§ **Aim of the exercise**: Although the records contain pictures, none belong in the copy: restate word for word only the lines from the one with "letter-spacing: 0.8px;" through the one with "padding: 18px 28px", both included.

§ **Data records**:
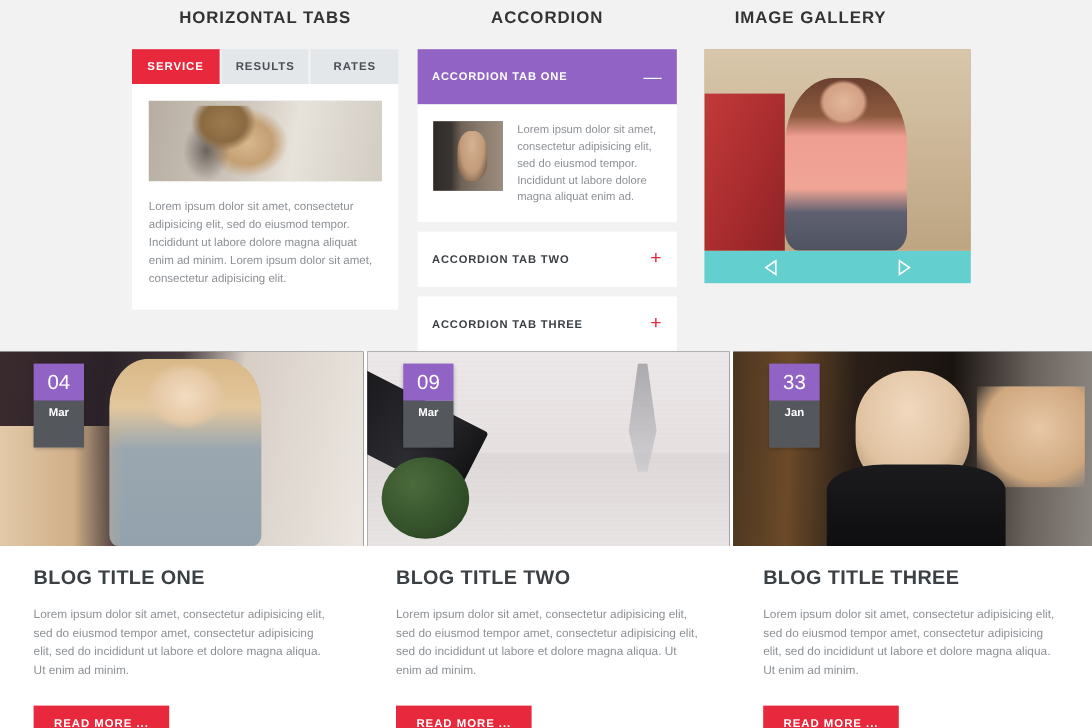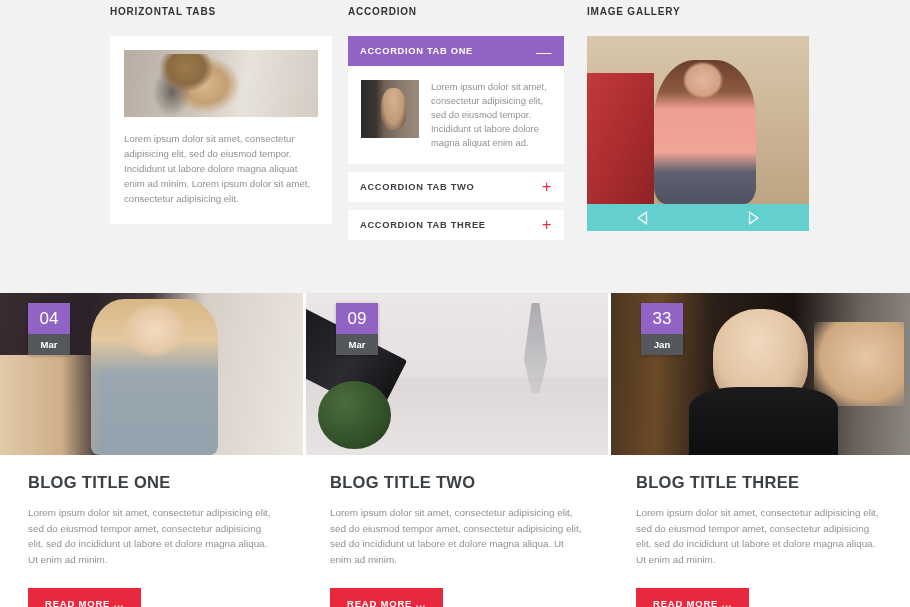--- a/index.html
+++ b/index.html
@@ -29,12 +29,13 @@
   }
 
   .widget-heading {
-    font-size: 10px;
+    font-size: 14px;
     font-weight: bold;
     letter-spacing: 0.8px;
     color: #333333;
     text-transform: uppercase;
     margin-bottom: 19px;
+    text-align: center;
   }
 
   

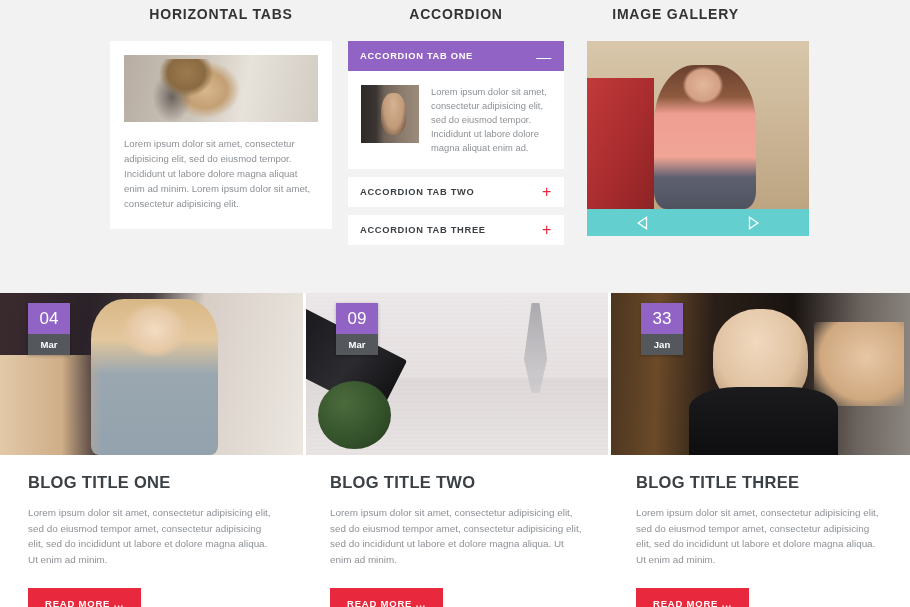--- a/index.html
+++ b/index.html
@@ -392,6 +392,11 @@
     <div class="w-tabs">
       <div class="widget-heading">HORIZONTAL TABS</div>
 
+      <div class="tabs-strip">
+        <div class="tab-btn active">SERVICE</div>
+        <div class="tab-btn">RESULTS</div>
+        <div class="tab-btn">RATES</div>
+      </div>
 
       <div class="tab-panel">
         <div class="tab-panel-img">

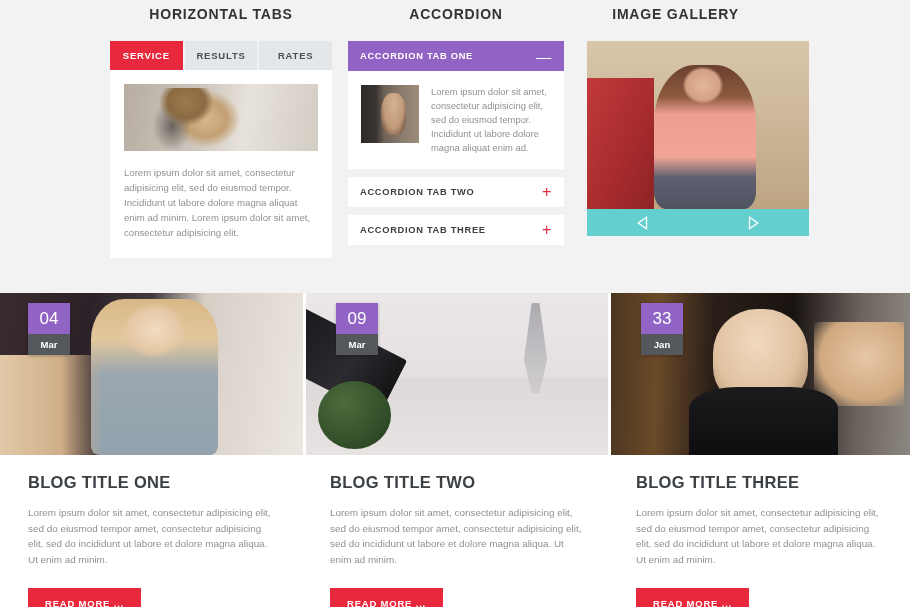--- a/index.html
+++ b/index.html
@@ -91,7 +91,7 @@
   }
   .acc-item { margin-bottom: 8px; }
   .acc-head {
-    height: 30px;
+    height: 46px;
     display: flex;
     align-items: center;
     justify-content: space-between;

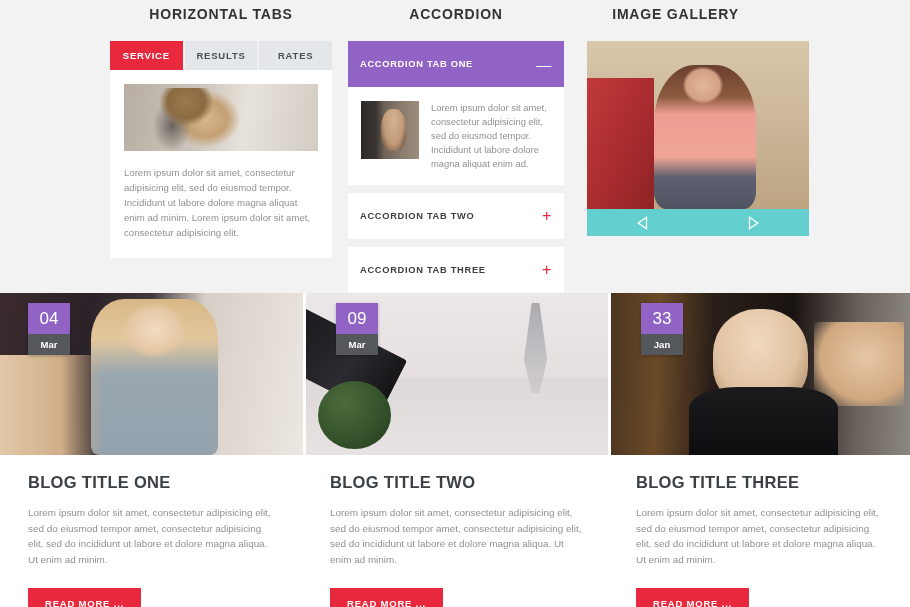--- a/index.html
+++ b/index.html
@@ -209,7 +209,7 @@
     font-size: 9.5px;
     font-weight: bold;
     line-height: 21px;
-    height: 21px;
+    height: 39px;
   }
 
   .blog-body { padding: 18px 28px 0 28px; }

* * *

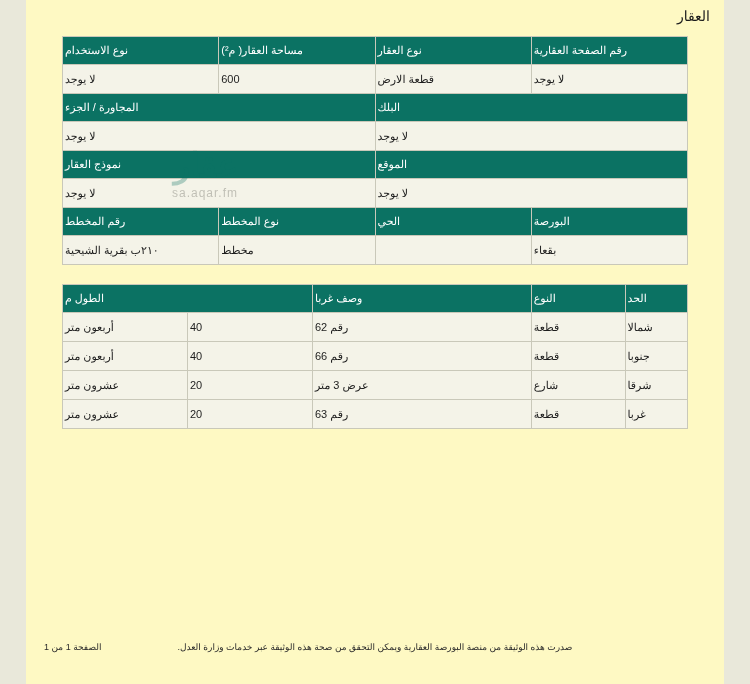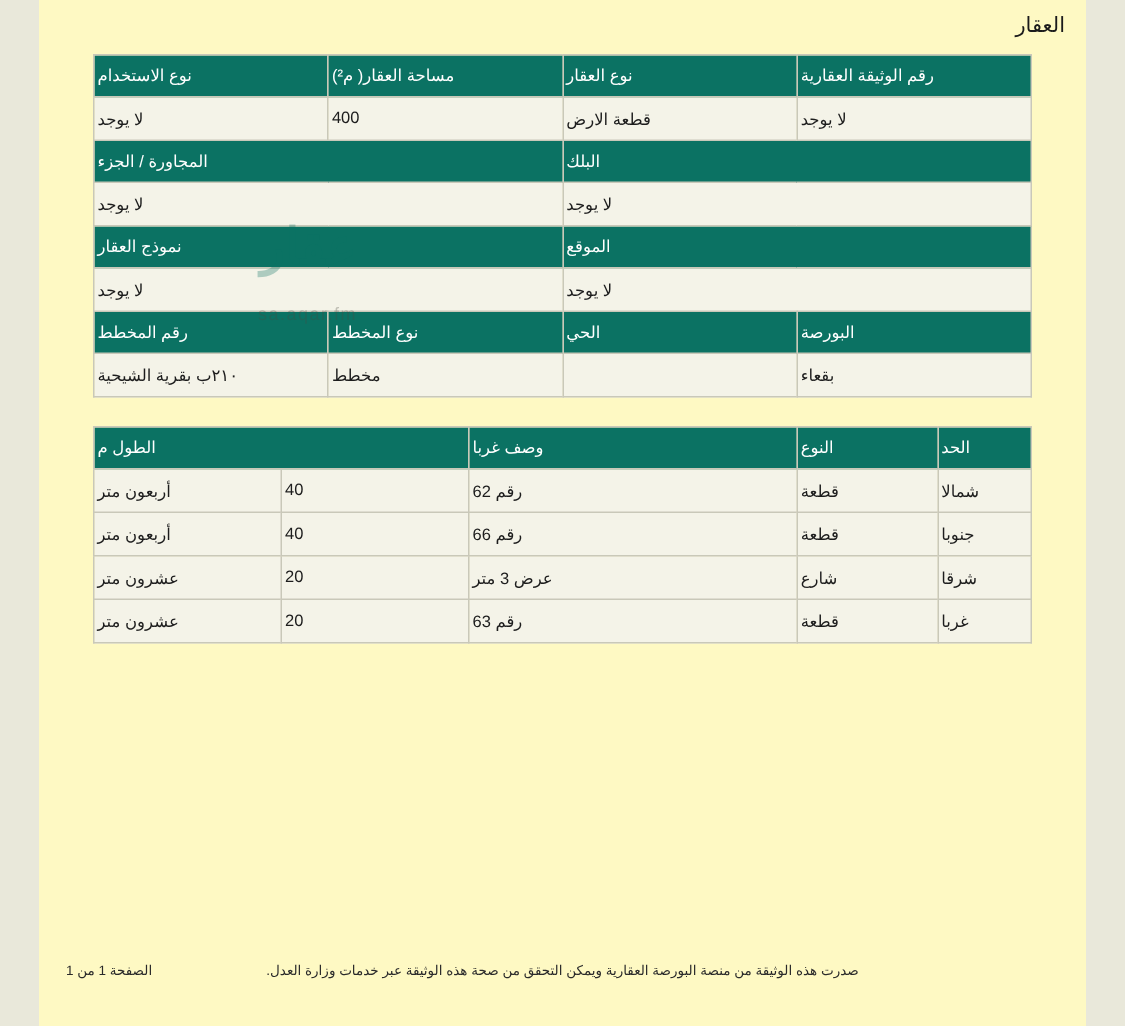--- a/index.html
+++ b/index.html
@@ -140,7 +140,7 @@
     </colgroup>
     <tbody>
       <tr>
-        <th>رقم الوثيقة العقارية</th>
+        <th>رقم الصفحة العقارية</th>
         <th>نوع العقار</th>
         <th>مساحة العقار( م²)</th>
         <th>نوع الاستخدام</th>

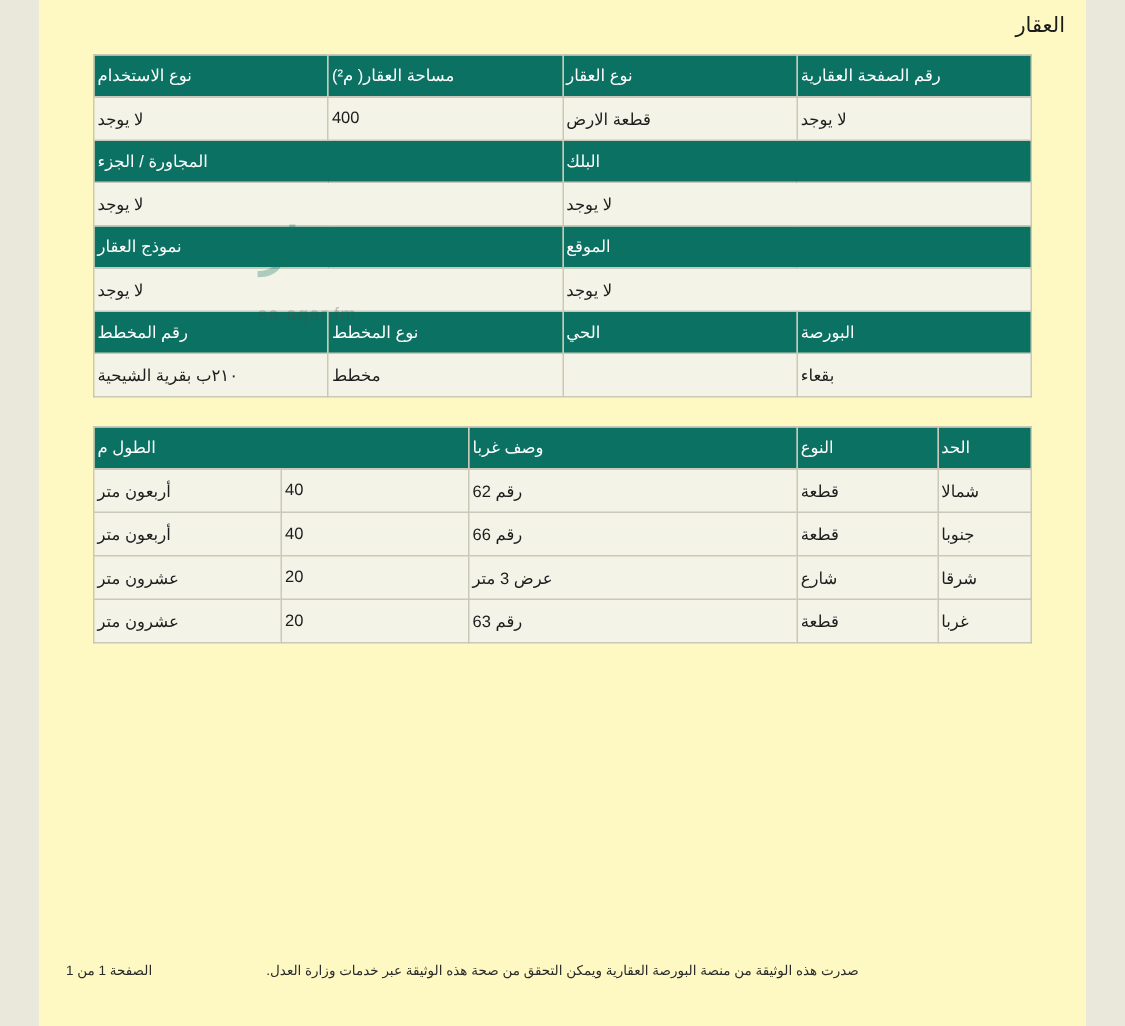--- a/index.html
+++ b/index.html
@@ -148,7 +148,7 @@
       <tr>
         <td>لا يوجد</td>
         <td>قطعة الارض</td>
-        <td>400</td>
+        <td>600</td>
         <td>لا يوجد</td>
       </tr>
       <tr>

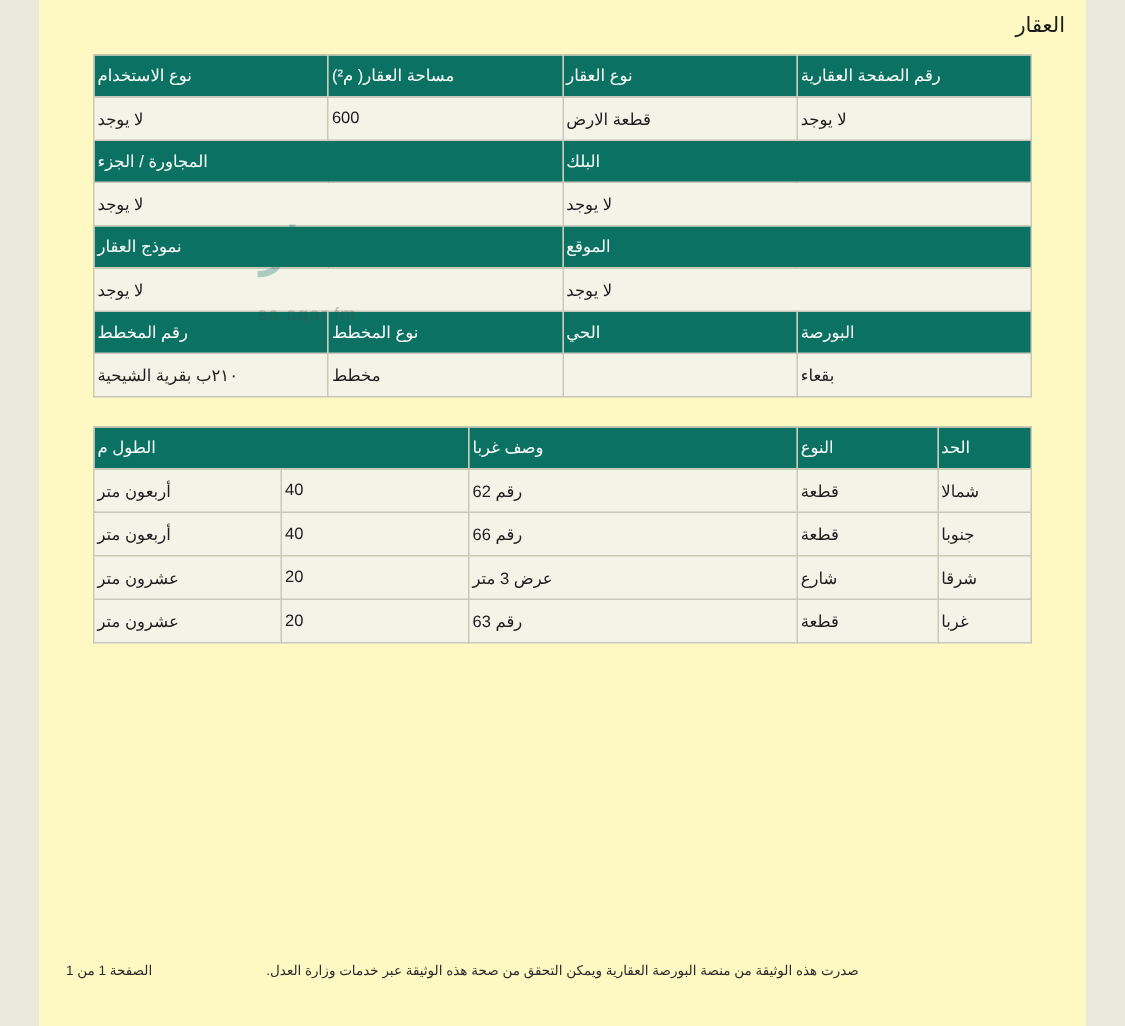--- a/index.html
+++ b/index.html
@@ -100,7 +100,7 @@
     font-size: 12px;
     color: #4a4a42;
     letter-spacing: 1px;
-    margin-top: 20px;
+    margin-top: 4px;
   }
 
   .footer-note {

§ **Reply to the task**:
     letter-spacing: 0.8px;
     color: #333333;
     text-transform: uppercase;
     margin-bottom: 19px;
+    text-align: center;
   }
 
   

--- a/index.html
+++ b/index.html
@@ -392,6 +392,11 @@
     <div class="w-tabs">
       <div class="widget-heading">HORIZONTAL TABS</div>
 
+      <div class="tabs-strip">
+        <div class="tab-btn active">SERVICE</div>
+        <div class="tab-btn">RESULTS</div>
+        <div class="tab-btn">RATES</div>
+      </div>
 
       <div class="tab-panel">
         <div class="tab-panel-img">

--- a/index.html
+++ b/index.html
@@ -91,7 +91,7 @@
   }
   .acc-item { margin-bottom: 8px; }
   .acc-head {
-    height: 30px;
+    height: 46px;
     display: flex;
     align-items: center;
     justify-content: space-between;

--- a/index.html
+++ b/index.html
@@ -209,7 +209,7 @@
     font-size: 9.5px;
     font-weight: bold;
     line-height: 21px;
-    height: 21px;
+    height: 39px;
   }
 
   .blog-body { padding: 18px 28px 0 28px; }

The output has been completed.